TARAKAN - Sebanyak 14 orang WNI menjadi sandera kelompok militan Abu Sayyaf. Untuk membebaskan para sandera TNI tengah menyiapkan tim terlatih dan berpengalaman yakni Pasukan Pemukul Reaksi Cepat (PPRC) untuk melancarkan serangan terpadu.
"Serangan lewat udara, darat, dan laut. Semuanya diterjunkan. Sesuai fungsi masing-masing," ujar Panglima TNI Jenderal TNI Gatot Nurmantyo di Pangkalan Udara TNI AU Kota Tarakan, Kalimantan Utara, Senin (18/4).
Gatot menyebut personel PPRC merupakan prajurit-prajurit masuk ketegori orang-orang tidak normal yang punya naluri kuat untuk berperang. Kendalanya, konstitusi negara Filippina masih melarang kekuatan bersenjata negara lain melakukan kegiatan operasi militer di negeri itu.
Itulah sebabnya, TNI dalam kondisi menunggu hasil negosiasi pemerintah kedua negara dan tidak bisa memaksa melakukan operasi militer di Filipina. "Mudah-mudahan saja ada kesepakatan. Jika ada kesepakatan, TNI akan laksanakan operasi kemanusiaan bertujuan menolong manusia yang disandera perompak. Kita punya pengalaman. Sudah banyak berhasilnya," katanya.
Nantinya, pasukan yang diterjunkan untuk pembebasan sandera di Filippina merupakan prajurit-prajurit andal terlatih. "Menolong manusia. Siapa yang dekat, siapa yang paling cepat, ya kita (akan) berangkat ke sana," ujar Gatot.
Menurut Panglima TNI, menjaga wilayah perbatasan juga menjadi prioritas sebab kawasan ini sangat rawan terhadap ancaman pihak luar. Pengamanan dilakukan melalui cara patroli rutin di garis perbatasan di darat dan laut.
Jaga perbatasan Seperti diberitakan, ada 14 WNI yang menjadi korban penyanderaan kelompok militan di Filipina Selatan. Sebanyak 10 orang WNI merupakan anak buah kapal tugboat Brahma, sedangkan empat orang lainnya anak buah tugboat TB Henry.
Anak buah kapal Brahma lebih dulu menjadi koban penyanderaan ketika mereka hendak mengirim batubara ke Filipina. Sedangkan anak buah kapal TB Henry diserang dan diculik ketika hendak kembali dari Filipina ke Tarakan, Jumat (15/4).

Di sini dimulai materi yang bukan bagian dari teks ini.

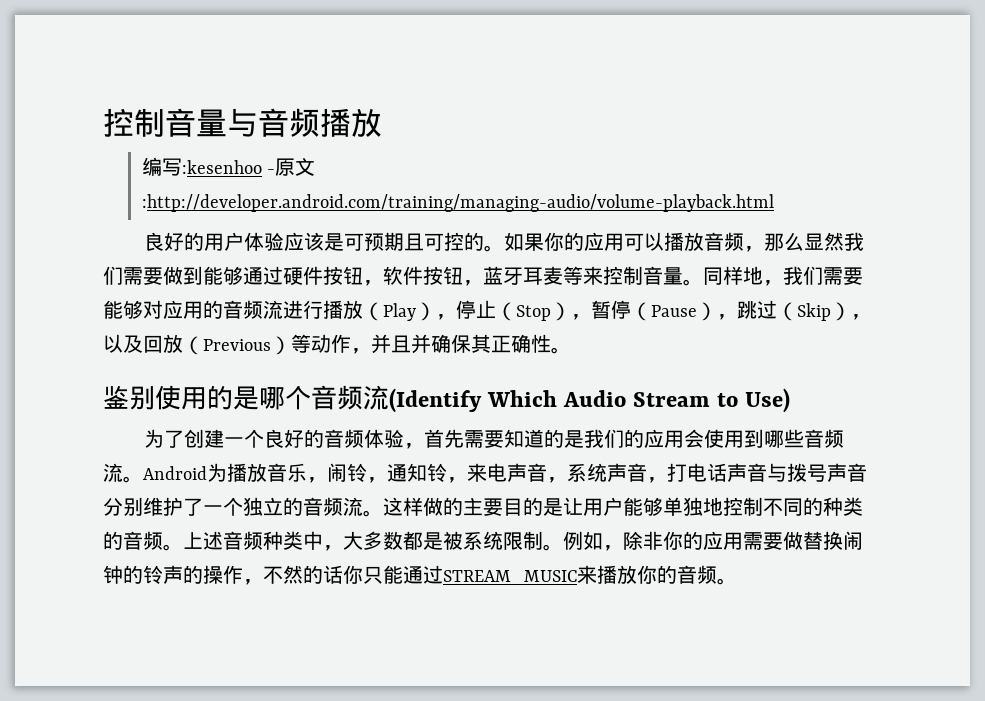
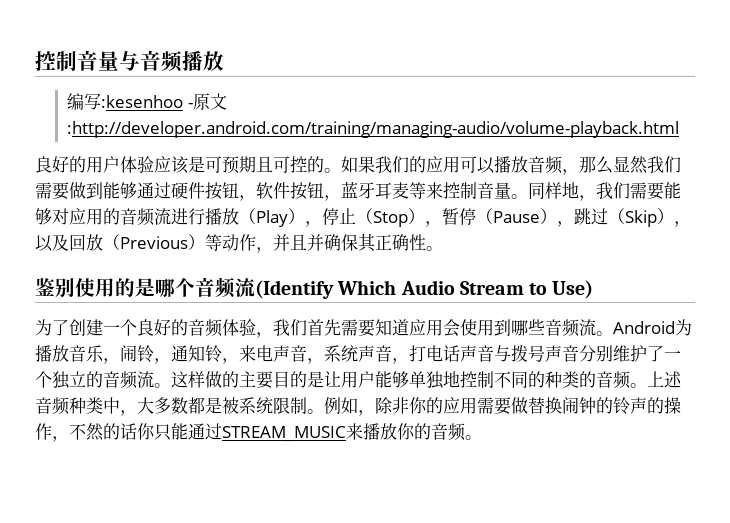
- 如果你的应用可以播放音频，那么显然我们需要做到能够通过硬件按钮，软件按钮，蓝牙耳麦等来控制音量。
+ 如果我们的应用可以播放音频，那么显然我们需要做到能够通过硬件按钮，软件按钮，蓝牙耳麦等来控制音量。
- 为了创建一个良好的音频体验，首先需要知道的是我们的应用会使用到哪些音频流。
+ 为了创建一个良好的音频体验，我们首先需要知道应用会使用到哪些音频流。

Sebanyak dua kapal perang Republik Indonesia (KRI) kini disiagakan di perairan perbatasan Indonesia-Filipina Selatan. "Kita jaga hanya di perbatasan wilayah Republik Indonesia. Tidak masuk ke negara lain. Saya sudah kirim dua KRI," kata Gatot.
Berdasarkan informasi, dua KRI yang diterjunkan ialah KRI Surabaya dan KRI Ahmad Yani. Peralatan militer itu sudah mengarah ke perbatasan sekitar dua hari lalu.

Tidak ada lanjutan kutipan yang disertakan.